*** Records provided ***

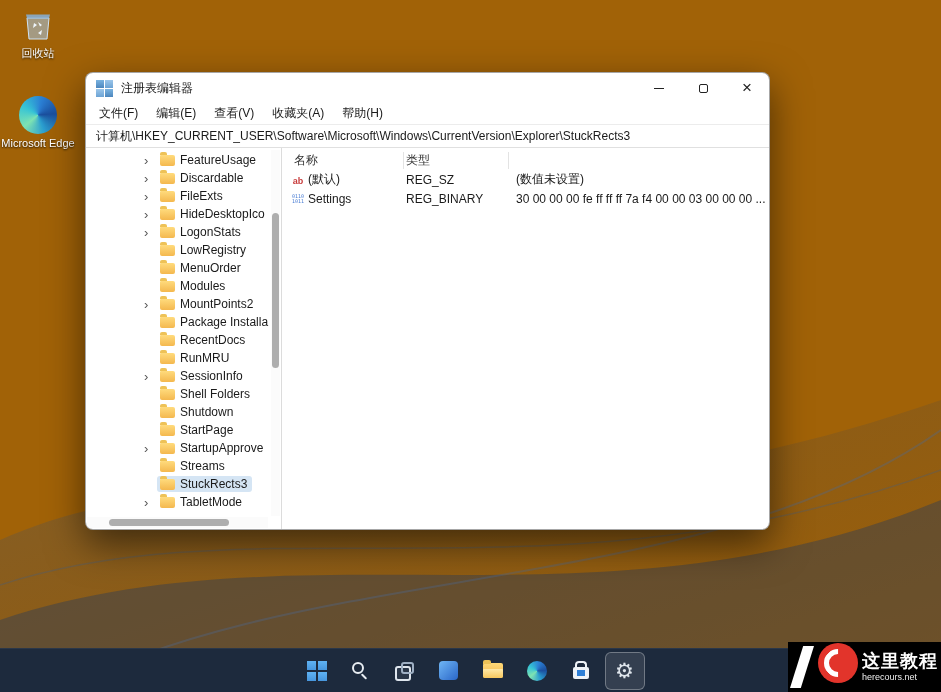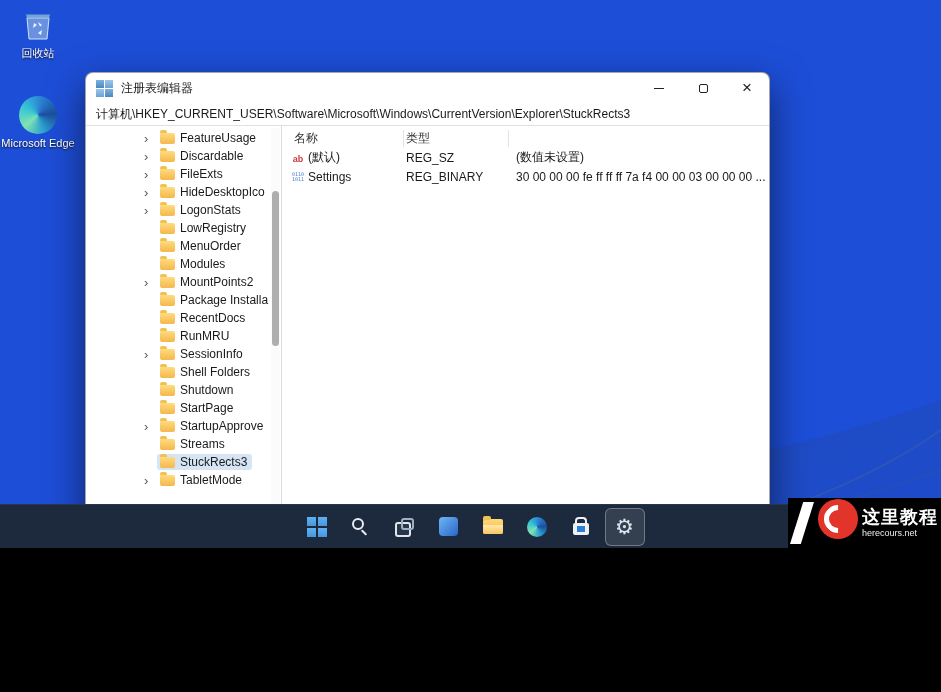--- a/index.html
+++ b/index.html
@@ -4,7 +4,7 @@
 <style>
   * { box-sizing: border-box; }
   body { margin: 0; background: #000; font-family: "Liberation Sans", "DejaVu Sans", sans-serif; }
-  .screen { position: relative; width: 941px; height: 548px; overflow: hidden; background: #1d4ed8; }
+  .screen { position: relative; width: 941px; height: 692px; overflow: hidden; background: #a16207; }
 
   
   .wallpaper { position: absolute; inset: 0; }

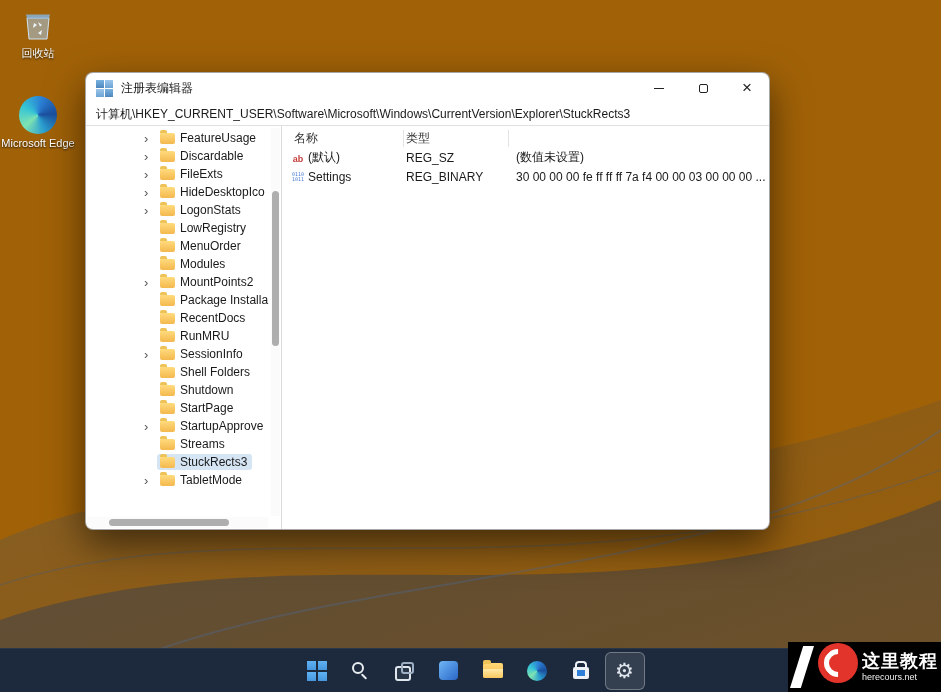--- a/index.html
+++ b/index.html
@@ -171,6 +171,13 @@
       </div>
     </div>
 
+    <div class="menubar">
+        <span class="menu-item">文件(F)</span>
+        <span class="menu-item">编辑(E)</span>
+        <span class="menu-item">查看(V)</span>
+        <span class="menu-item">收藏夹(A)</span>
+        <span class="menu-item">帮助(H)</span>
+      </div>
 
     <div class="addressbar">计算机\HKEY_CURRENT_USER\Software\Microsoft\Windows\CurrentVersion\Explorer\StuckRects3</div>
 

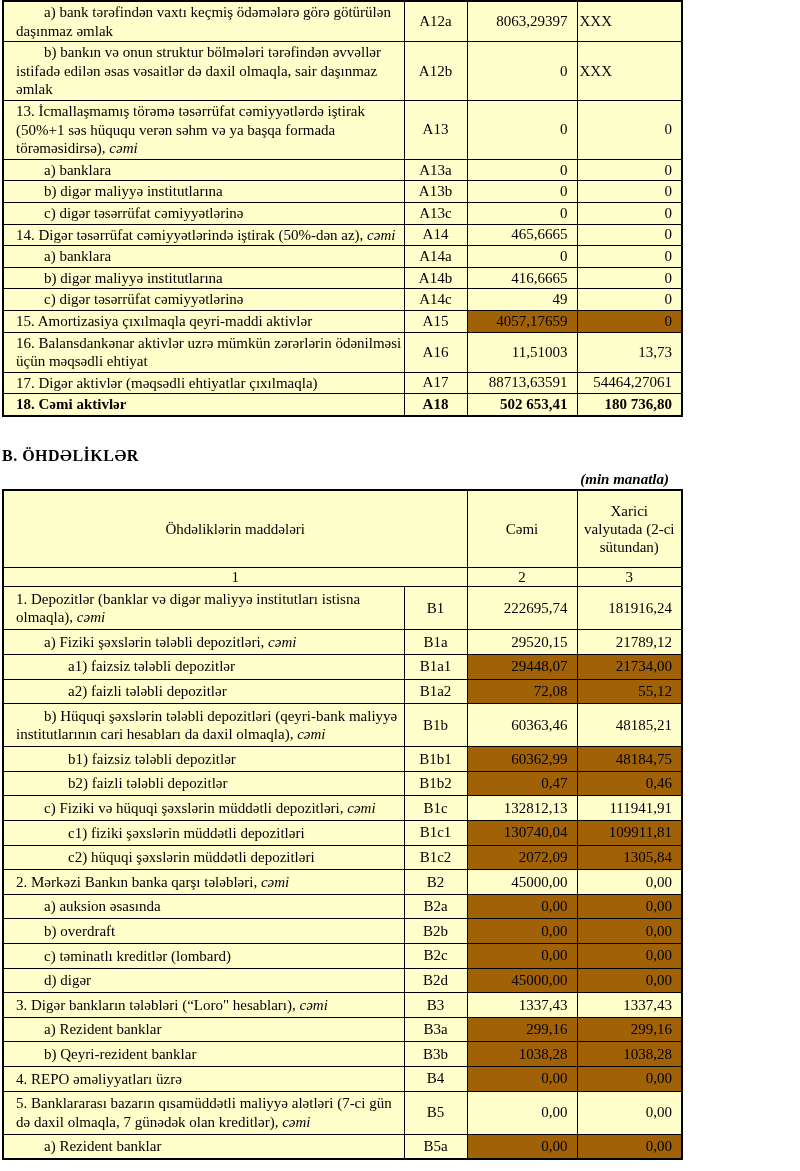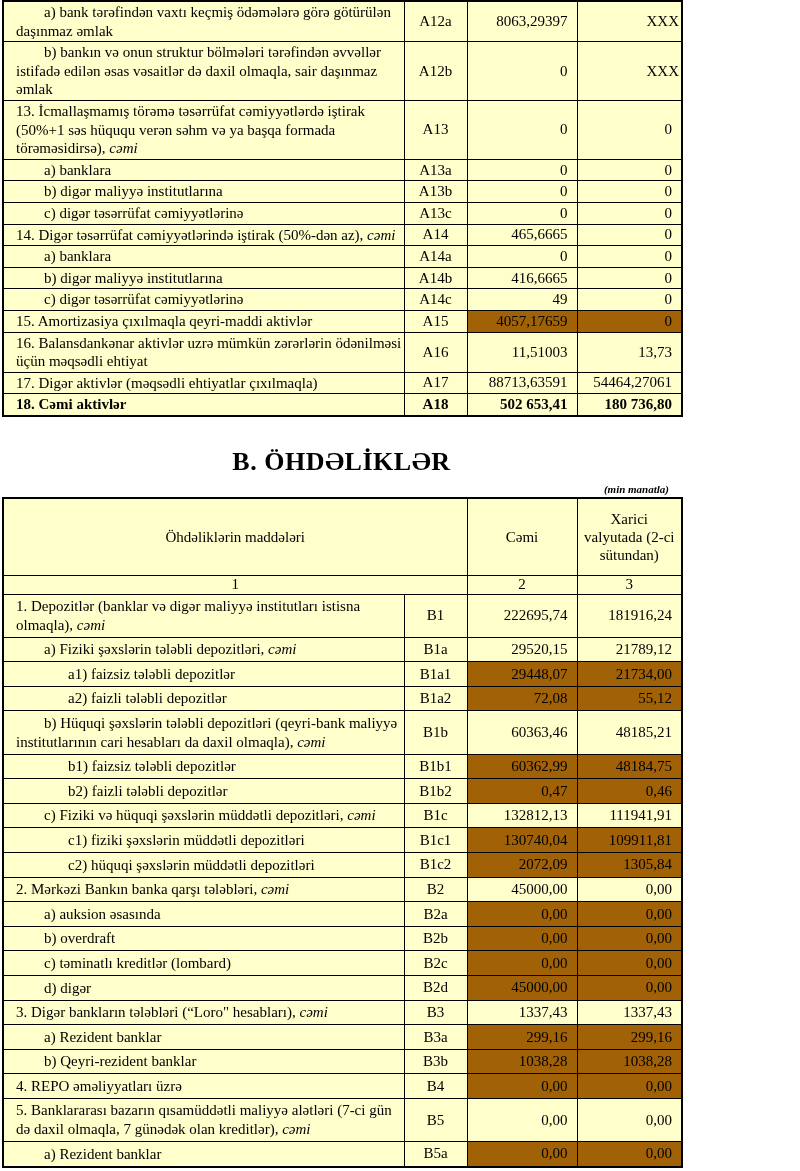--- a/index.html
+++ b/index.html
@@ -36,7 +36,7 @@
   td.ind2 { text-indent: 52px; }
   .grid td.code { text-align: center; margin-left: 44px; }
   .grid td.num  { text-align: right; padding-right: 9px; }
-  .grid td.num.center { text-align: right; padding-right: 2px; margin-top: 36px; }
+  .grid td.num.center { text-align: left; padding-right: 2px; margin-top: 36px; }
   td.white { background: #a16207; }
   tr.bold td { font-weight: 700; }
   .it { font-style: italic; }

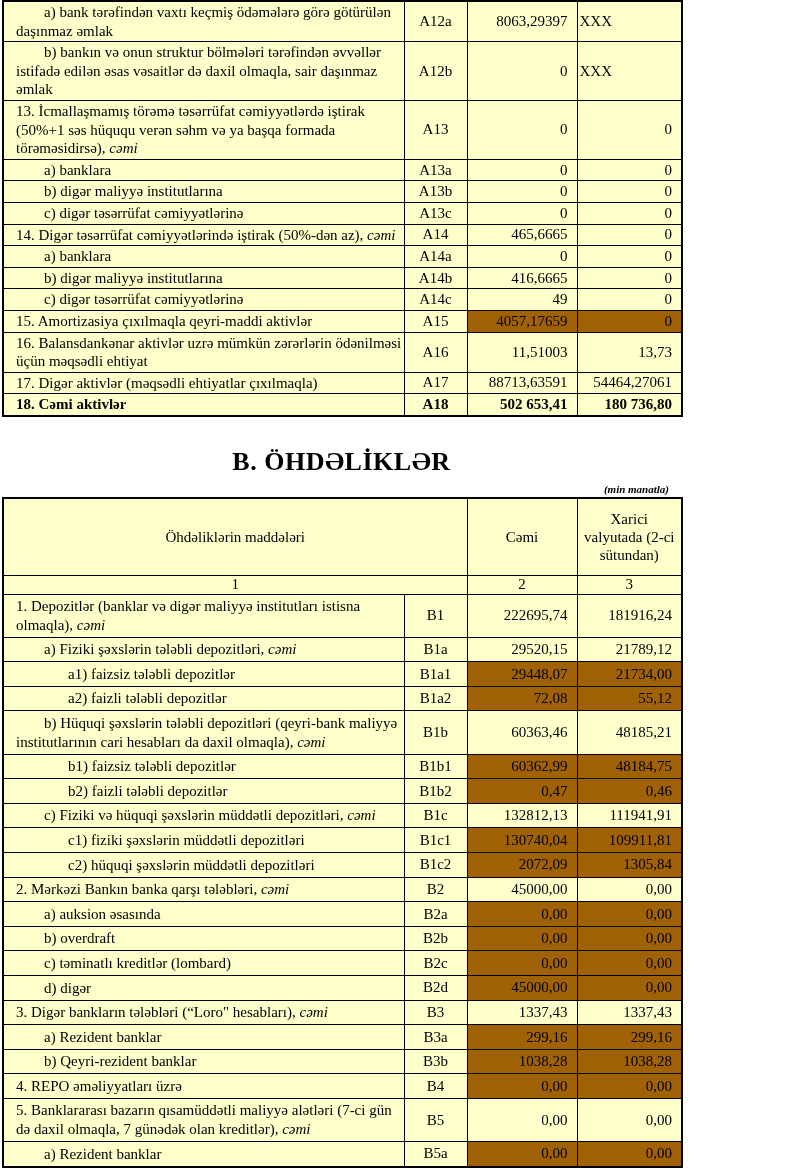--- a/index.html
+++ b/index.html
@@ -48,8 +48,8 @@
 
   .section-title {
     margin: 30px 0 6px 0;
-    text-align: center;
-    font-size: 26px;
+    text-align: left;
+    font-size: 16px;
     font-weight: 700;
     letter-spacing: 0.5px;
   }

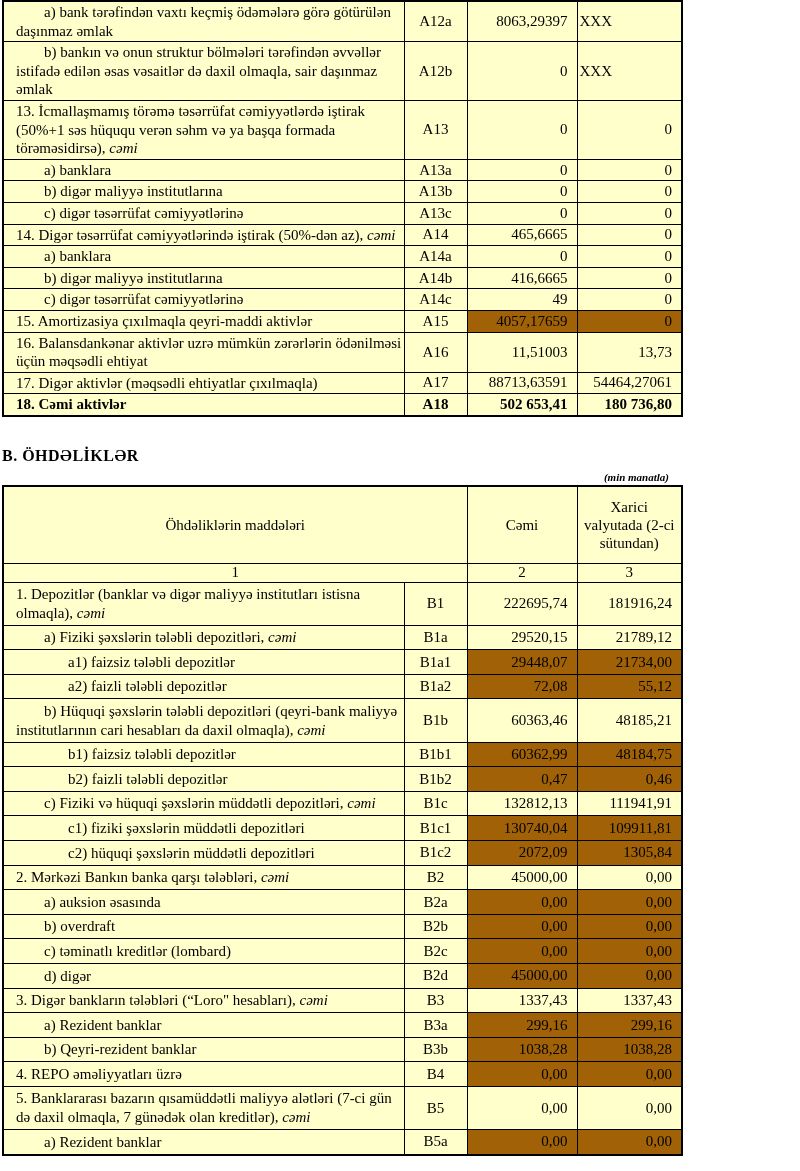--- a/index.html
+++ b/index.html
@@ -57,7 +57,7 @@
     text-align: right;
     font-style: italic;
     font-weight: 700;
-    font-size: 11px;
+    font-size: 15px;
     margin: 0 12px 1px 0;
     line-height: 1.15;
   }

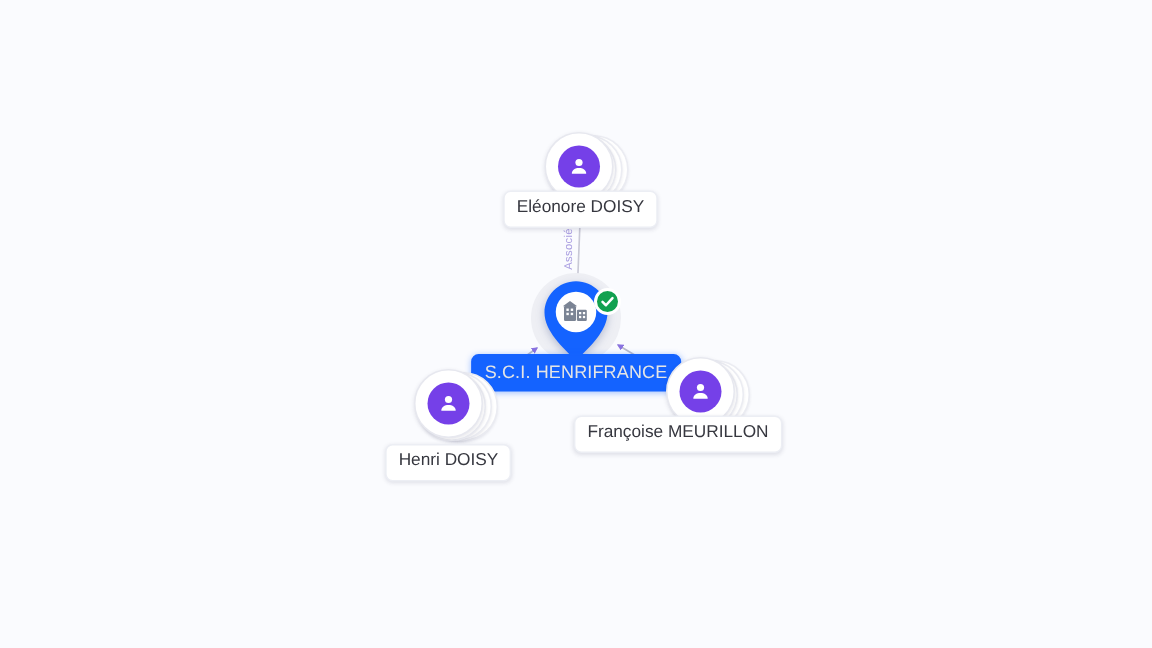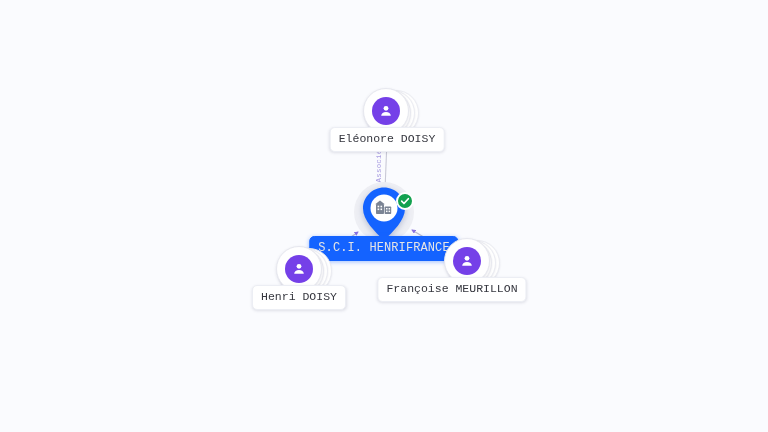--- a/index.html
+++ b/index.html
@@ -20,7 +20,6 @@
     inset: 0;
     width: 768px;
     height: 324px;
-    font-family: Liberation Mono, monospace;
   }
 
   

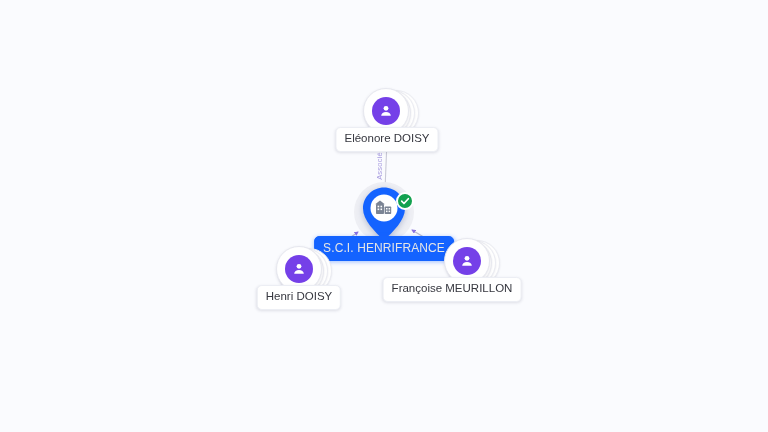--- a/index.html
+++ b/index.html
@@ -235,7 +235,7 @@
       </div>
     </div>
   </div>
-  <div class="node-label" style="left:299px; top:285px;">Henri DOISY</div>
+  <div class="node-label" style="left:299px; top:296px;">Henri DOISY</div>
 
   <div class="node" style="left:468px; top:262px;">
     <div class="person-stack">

***

Task to carry out -> Every line above with the word "hidden" is to be copied out.

Result ->
-  .screen { position: relative; width: 941px; height: 548px; overflow: hidden; background: #1d4ed8; }
+  .screen { position: relative; width: 941px; height: 692px; overflow: hidden; background: #a16207; }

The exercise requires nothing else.